Prince: Can you give me a few examples of the firms that have used Relationship Science’s services?
Goldman: We have hundreds of clients, but because of the highly competitive nature of these industries, many of these clients require anonymity. However, a few of our high-profile clients have given us permission to use their name as they have experienced the benefits of the platform and feel strongly about how it’s become a game-changer for their business. A few examples of our clients are Geller & Company, Guggenheim Partners, the World Economic Forum, the Metropolitan Museum of Art, Nasdaq, Jones Lang LaSalle, Silver Lake Technology Management and Odyssey Investment Partners.

Prince: What matters more, what you know or who you know?
Goldman: I would ask your readers to think of all the deals they’ve closed, of all the clients they acquired, of all the money they raised in the last year. How many were the result of a cold call? Probably very few, if any. How many were the result of a previous relationship or an introduction from a colleague, partner or a friend? I think we can all agree, the “what” you know matters, but it’s the “who” you know that gets the deals done.

For many organizations, the personal relationships of every employee, board member and executive are your foot in the door. But, unfortunately, most organizations have no idea who they really know. Similarly, as I mentioned, there’s considerable empirical validation that professionals have enormous untapped opportunities, but don’t know how to take advantage of them. That’s where we come in. Closing the deal is still up to you. But the idea with our platform is to make getting the meeting easier—and making it a warm one.

Prince: Where do you source your data and how do you keep the platform updated and accurate?
Goldman: All of our data is collected from publicly available sources. We use our own proprietary technology coupled with a team of several hundred people working solely on content to collect and confirm the information displayed on the platform. It is the combination of technology with human controls that makes the platform so clean and precise. We utilize and cross-check thousands of publicly available sources, and the platform is updated literally every minute.

Prince: How do you see your business growing in the near future?
Goldman: Most companies and most professionals look at their resources in a two-dimensional sense: time and money. We believe we’re helping to tap a third exceedingly important resource: relationships.

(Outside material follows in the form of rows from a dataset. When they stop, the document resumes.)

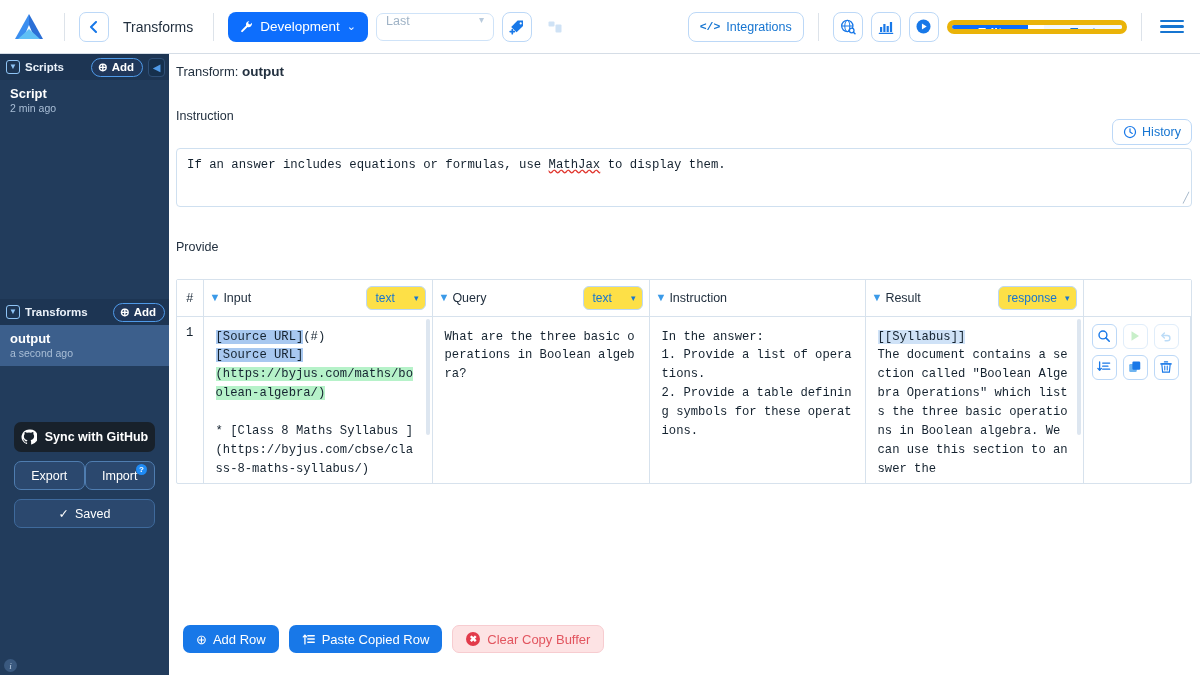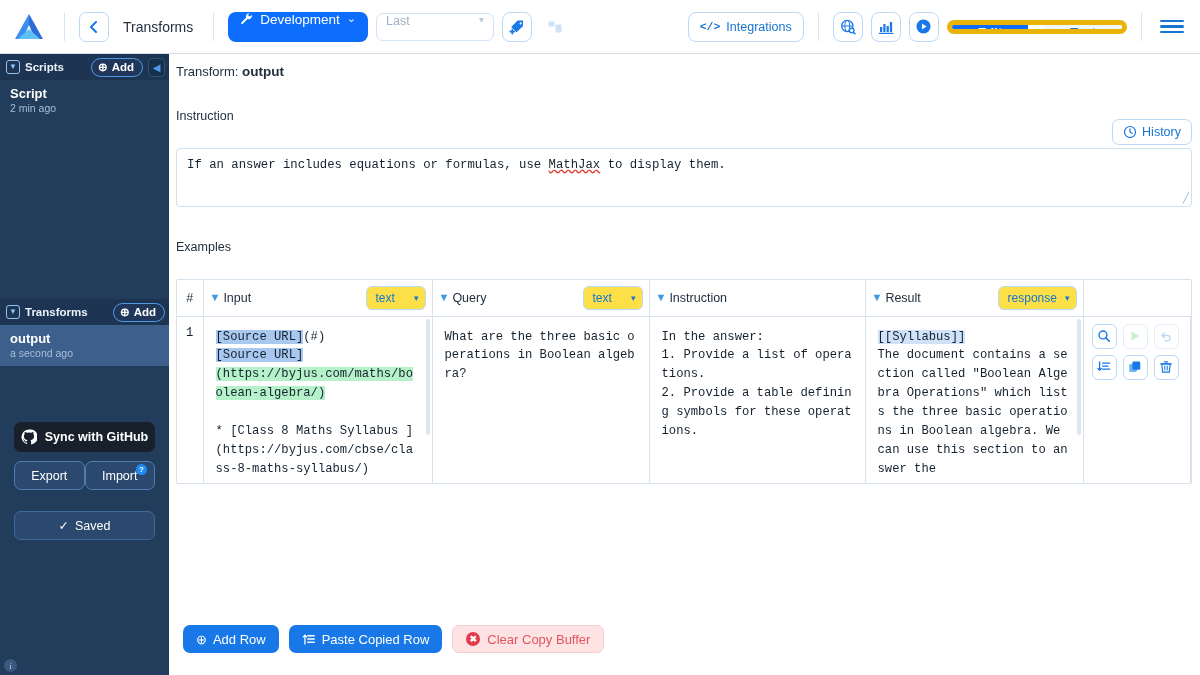--- a/index.html
+++ b/index.html
@@ -26,21 +26,21 @@
   .logo { width: 42px; height: 42px; display: flex; align-items: center; justify-content: center; }
   .vdiv { width: 1px; height: 28px; background: #dde3ea; margin: 0 6px; }
   .back-btn {
     width: 30px; height: 30px; border-radius: 7px;
     border: 1px solid #bcd8f7; background: #fff;
     display: flex; align-items: center; justify-content: center;
     cursor: pointer;
   }
   .crumb { font-size: 14px; color: #22303f; padding: 0 6px; }
   .env-btn {
-    display: flex; gap: 7px;
+    display: flex; align-items: center; gap: 7px;
     background: #0d6efd; color: #fff;
     border: none; border-radius: 8px;
     height: 30px; padding: 0 12px;
     font-size: 13.5px; font-family: inherit; cursor: pointer;
   }
   .env-btn .caret { font-size: 11px; opacity: .95; }
   .sel-last {
     width: 118px; height: 28px;
     border: 1px solid #cfe3f8; border-radius: 7px;
     background: #fff; color: #9fb3c6;
@@ -121,21 +121,21 @@
   .side-item .ts { font-size: 10.5px; color: #a9bed6; margin-top: 1px; }
   .side-fill { flex: 1; }
   .side-bottom { padding: 8px 14px 0 14px; }
   .gh-btn {
     width: 100%; height: 30px; border-radius: 7px;
     background: #18212b; color: #fff;
     border: none; font-family: inherit; font-size: 12.5px; font-weight: bold;
     display: flex; align-items: center; justify-content: center; gap: 8px;
     cursor: pointer; margin-bottom: 9px;
   }
-  .row2 { display: flex; gap: 0; margin-bottom: 21px; }
+  .row2 { display: flex; gap: 0; margin-bottom: 9px; }
   .ghost-btn {
     flex: 1; height: 29px; border-radius: 7px;
     background: #2b486e; color: #fff; border: 1px solid #4f7db0;
     font-family: inherit; font-size: 12.5px; cursor: pointer; position: relative;
   }
   .badge-q {
     position: absolute; top: 2px; right: 7px;
     width: 11px; height: 11px; border-radius: 50%;
     background: #1f8bf5; color: #fff; font-size: 8px;
     display: flex; align-items: center; justify-content: center; font-weight: bold;
@@ -422,21 +422,21 @@
         <span>History</span>
       </button>
 
       <div class="lbl">Instruction</div>
 
       <div class="instr-box">
         <span>If an answer includes equations or formulas, use </span><span class="squiggle">MathJax</span><span> to display them.</span>
         <span class="resize-grip">╱</span>
       </div>
 
-      <div class="lbl examples-lbl">Examples</div>
+      <div class="lbl examples-lbl">Provide</div>
 
       <div class="tbl-wrap">
         <table class="ex">
           <colgroup>
             <col style="width:26px">
               <col style="width:229px">
               <col style="width:217px">
             <col style="width:216px">
               <col style="width:218px">
               <col>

If we accept that real connections and warm meetings matter as much or even more than ideas or expertise, then professionals and organizations need to take advantage of their relationship capital to achieve success. Any high-caliber advisor or institution that can mine their internal network for external relationships will gain an advantage over the competition. I would argue that within five years, platforms like RelSci will be viewed as required business development tools.